Pastor Tyrone of "New Life Awake! Pentecostal church" said...

True Christians, take note!

LOOK at the Romanists attempting to HIDE the TRUTH of the WORD with their evil dead language, Latin--the language of the demons, Amen!--and using it to denigrate the TRUE MUSIC of God--Southern Black Gospel--Amen!--and replace it with a gay man's excuse for music--SAVE US LORD--and singing it to the good God above!?! Does that sound CHRISTIAN TO YOU? I say AGAIN, do that sound CHRISTIAN to you, brothers and sisters?! OR does it sound, like my Daddy used to say, does that 'sound like a big bunch of hoey?'!?!

As I was reading this papist tripe, I had a personal REVELATION! GOD--and I mean God, brothers and sisters, not some unbiblical Trinity, but GOD, ONE GOD, ONE JESUS, right there in the KJV BIBLE, PRAISE HIM! HALLEJUAH!--I had a personal vision--I saw the Vatican on fire, and indeed it was because the WALLS OF BABYLON did FALL with a mighty crash from the sound of GOSPEL MUSIC! Praise God,Amen! Just like Jericho fell, so will fall BABYLON! That day will be terrifying-- electrifying--tantilizing--harmonizing--when the TRUE CHRISTIANS RISE UP AND SING THE BEAST TO SLEEP! Amen, praise God! HALLEJUAH!!!

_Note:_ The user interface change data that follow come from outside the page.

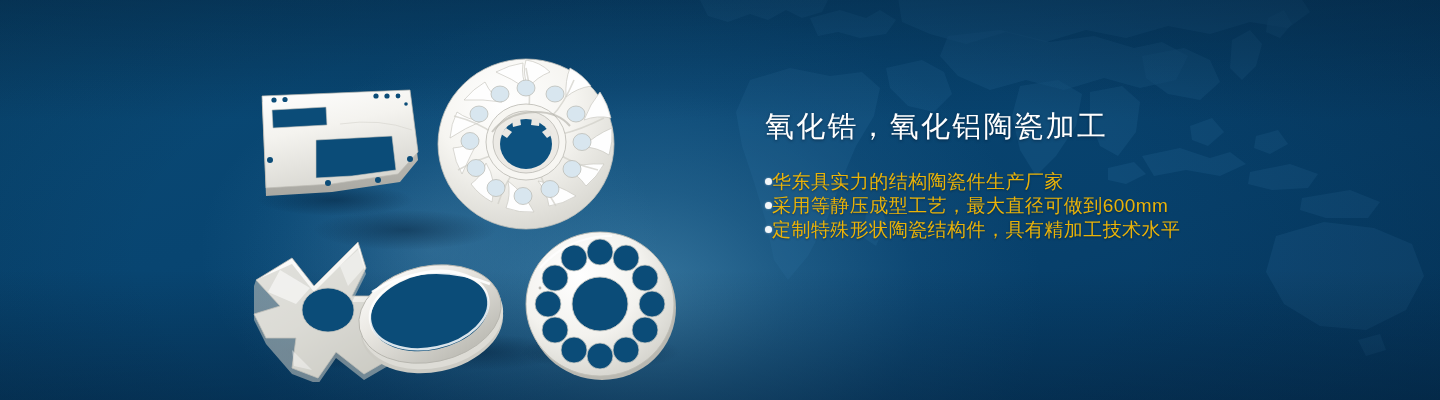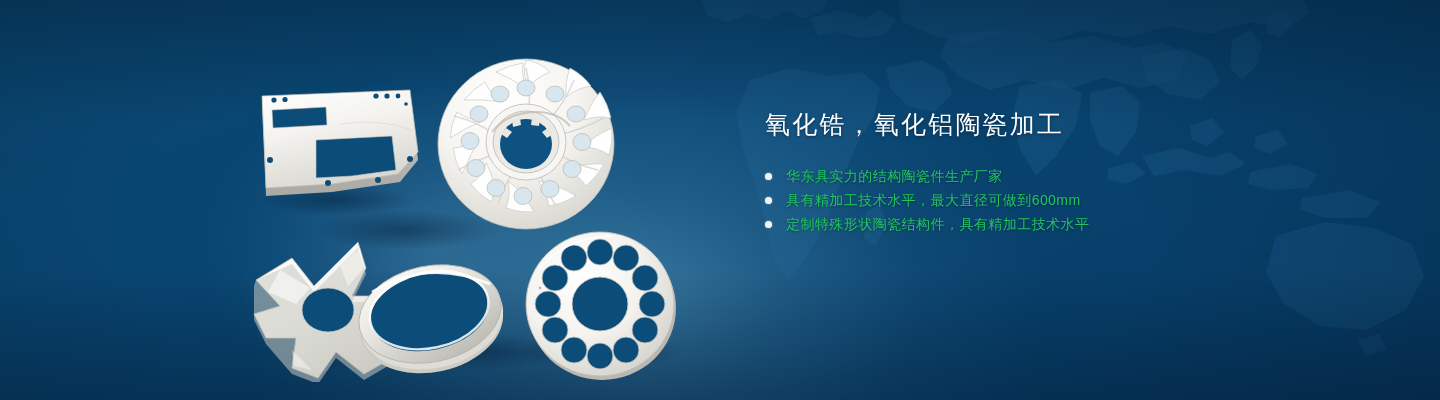--- a/index.html
+++ b/index.html
@@ -57,7 +57,7 @@
   
   .copy{position:absolute;left:765px;top:108px;width:620px;}
   .headline{
-    font-size:25px;line-height:1.28;color:#ffffff;letter-spacing:2.2px;
+    font-size:29px;line-height:1.28;color:#ffffff;letter-spacing:2.2px;
     font-weight:400;white-space:nowrap;
     text-shadow:0 1px 3px rgba(0,18,38,0.55);
   }

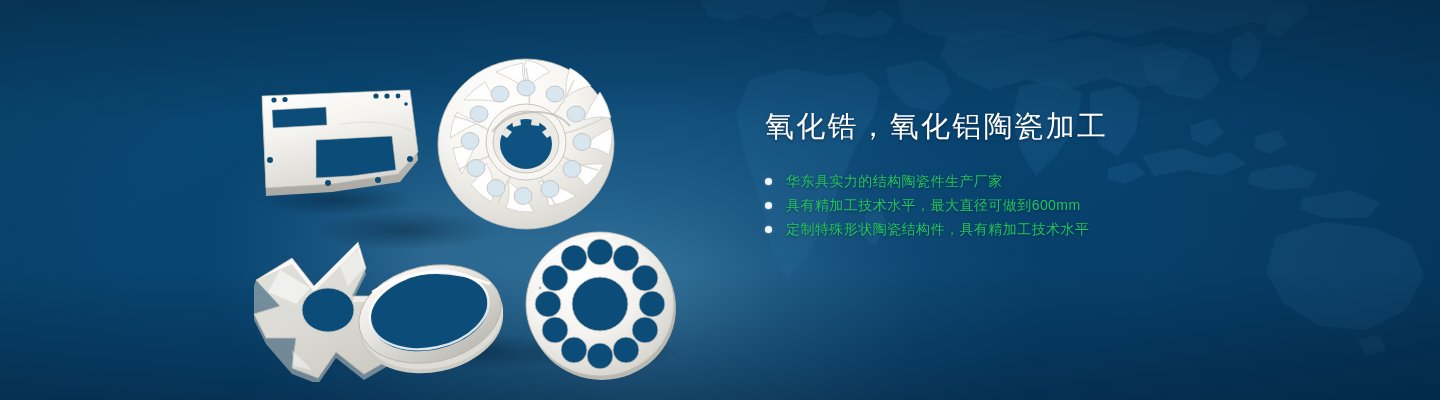--- a/index.html
+++ b/index.html
@@ -72,7 +72,7 @@
     box-shadow:0 0 2px rgba(255,255,255,0.55);
   }
   .btext{
-    margin-left:14px;font-size:14px;color:#22c55e;
+    font-size:19px;color:#eab308;
     letter-spacing:0.45px;white-space:nowrap;
     text-shadow:0 1px 2px rgba(0,20,40,0.45);
   }

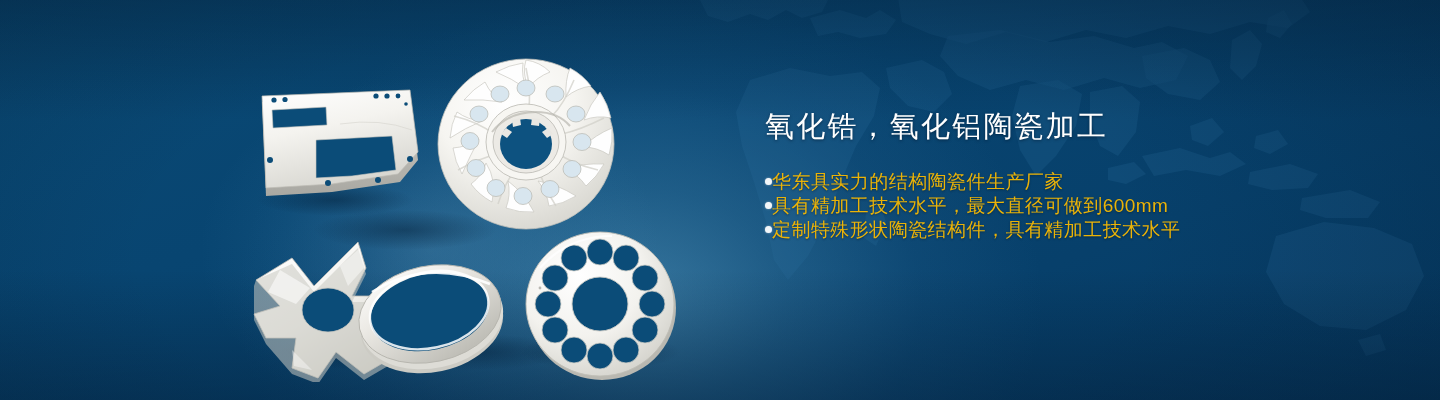--- a/index.html
+++ b/index.html
@@ -343,7 +343,7 @@
       </li>
       <li class="bullet">
         <span class="dot"></span>
-        <span class="btext">具有精加工技术水平，最大直径可做到600mm</span>
+        <span class="btext">采用等静压成型工艺，最大直径可做到600mm</span>
       </li>
       <li class="bullet">
         <span class="dot"></span>

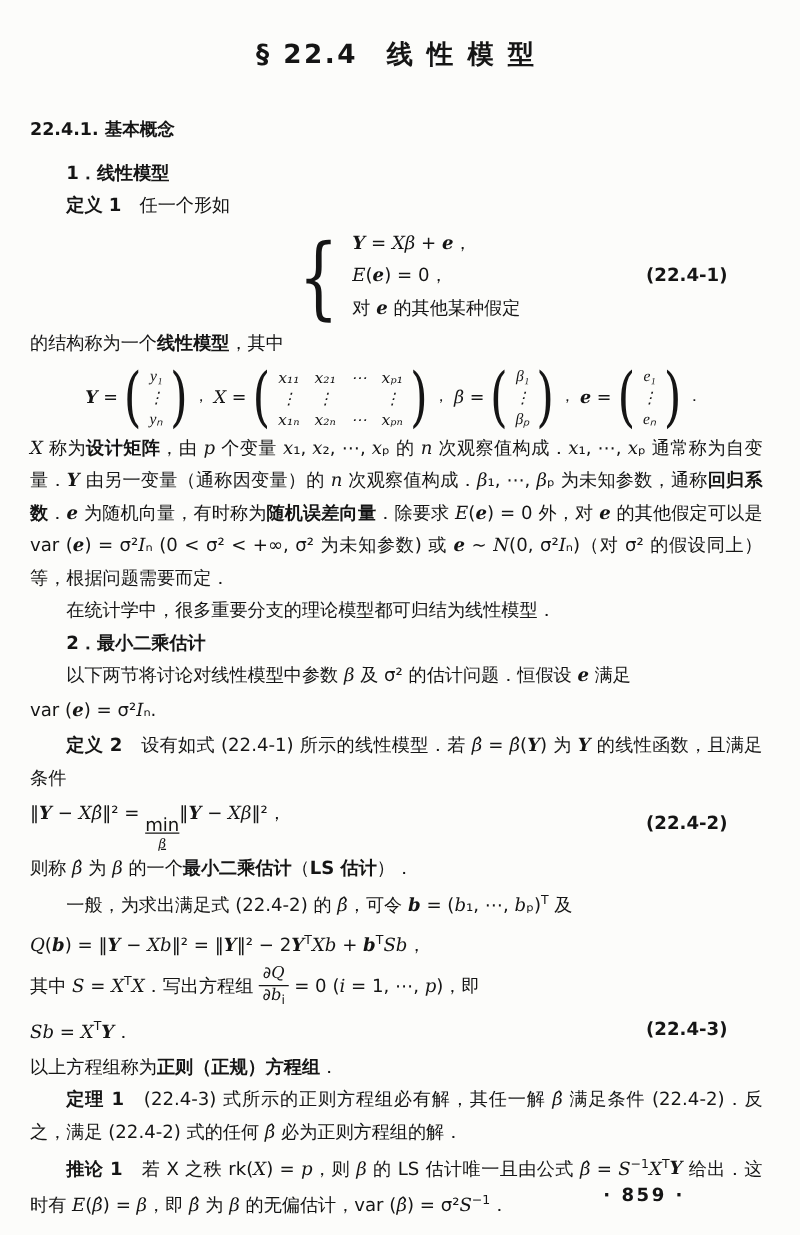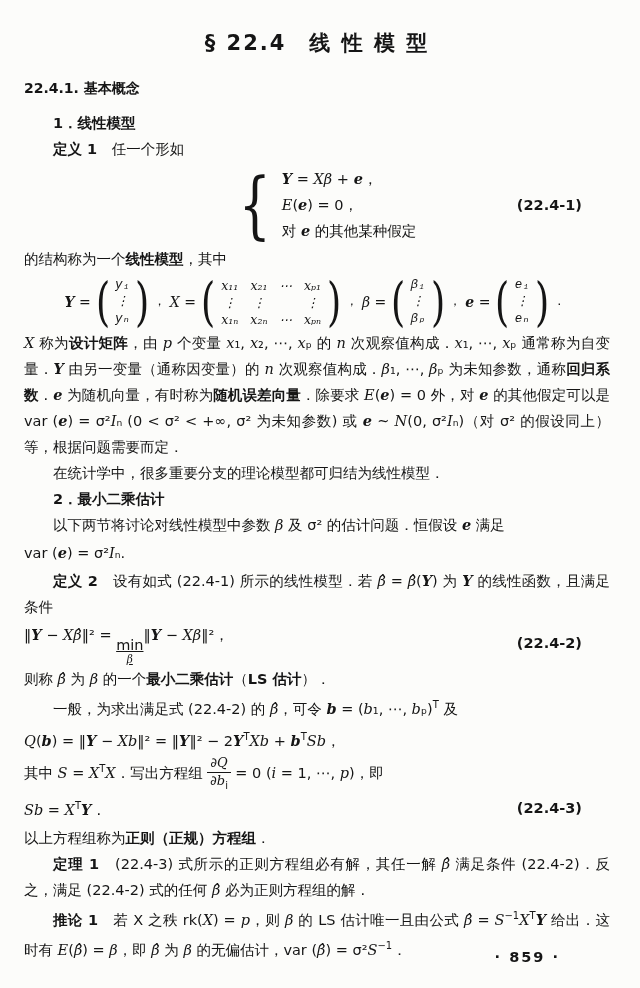--- a/index.html
+++ b/index.html
@@ -22,7 +22,7 @@
     font-weight: bold;
     letter-spacing: 2px;
     line-height: 26px;
-    margin-bottom: 20px;
+    margin-bottom: 36px;
   }
   .section-heading {
     font-size: 14px;

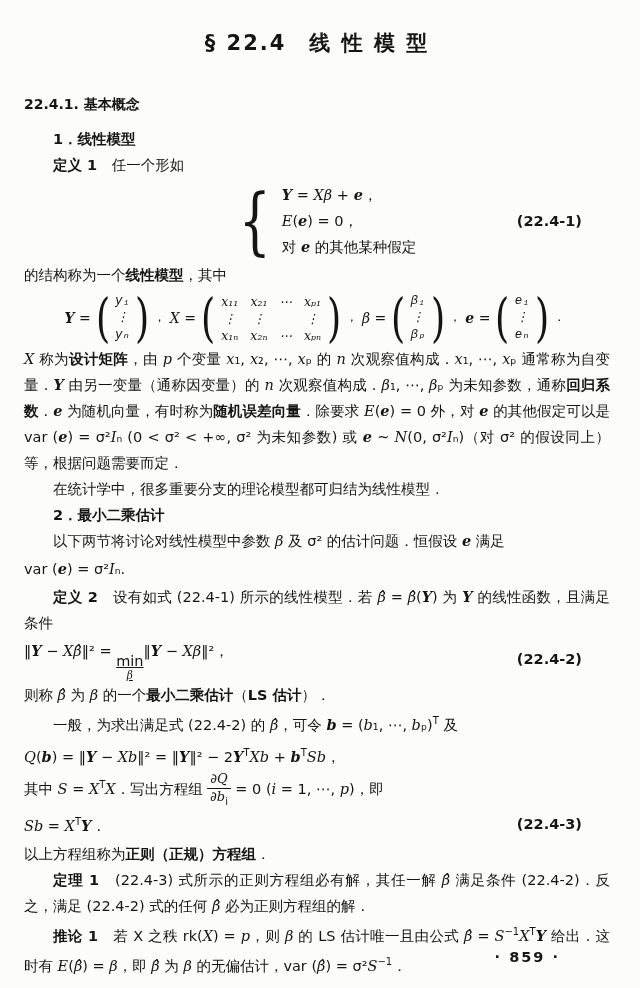--- a/index.html
+++ b/index.html
@@ -83,7 +83,7 @@
     line-height: 17px;
     padding: 0 2px;
     font-style: italic;
-    font-family: Liberation Mono, monospace;
+    font-family: Liberation Serif, serif;
   }
   .mat-grid {
     display: grid;

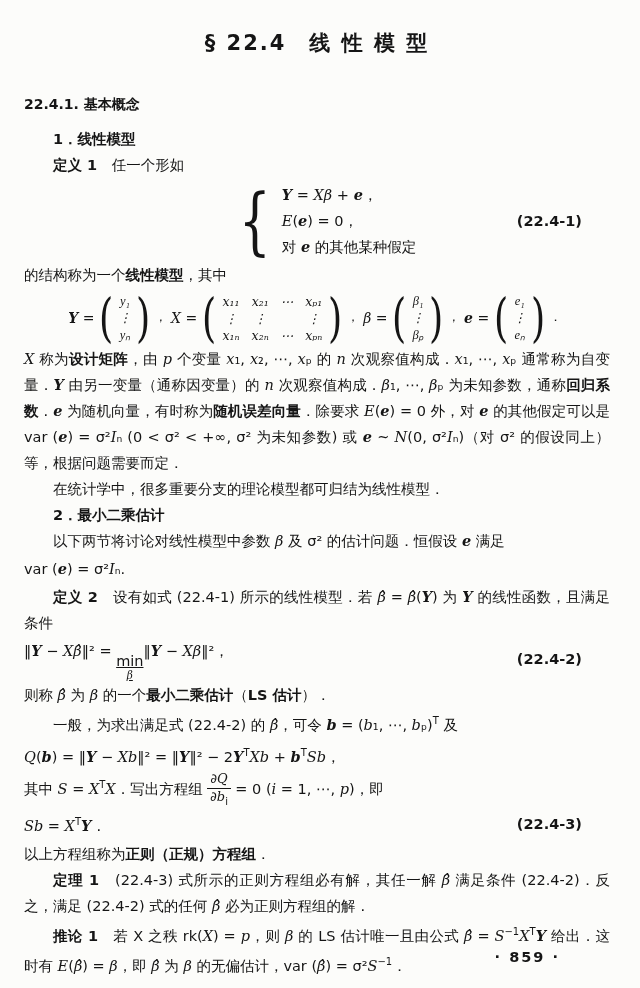--- a/index.html
+++ b/index.html
@@ -122,7 +122,7 @@
 
   .pageno {
     position: absolute;
-    bottom: 18px; right: 80px;
+    bottom: 18px; right: 92px;
     font-weight: bold;
     letter-spacing: 2px;
   }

Truth Seeking Sister said...

Um....gee. I was going to say something, but, Tyrone made me forget what it was. I mean, I kinda used to feel vibrant and Spirit-filled and all comfy inside what with those great tunes by Marty and David and stuff, but, um. Well... I'm feeling a little shy saying that now that Pastor Tyrone has made me see that not everone thinks that. Gospel music. Um, gee. I'll have to try that. Is it ok for white people from the suburbs? I'd hate to offend anyone... And, PLEASE: we are not beasts. Really we're not. We're nice people. We'd never judge anyone. Honest.

Ok... I'm done now. I think. Have a blessed day everyone.

Anonymous said...


Father Tim said...

Hey T.S.S., don't worry about Pastor Tyrone - it's just a little skit put on by Todd Turk. Convincing, isn't he? And don't let a little humour take away the peaceful feeling of the Minnesota Minstrels (a nickname that I use with Marty & Dave when we're hanging out).

As for Gospel Music, you should really make sure that you come to our 9:15 pm Saturday Virgil Mass - we're going to have the Singing Spirit Choir there. It's OK to like gospel music if you're white, as long as you appreciate the music with a spirit of apologizing for the crimes of Eurocentrism.

paramedicgirl said...

Your interpretation of(B) pretty much sums it up, doesn't it? That's what the majority of people think VII was all about - making them their little gods and priests. Accurate post, but pretty sad, nonetheless.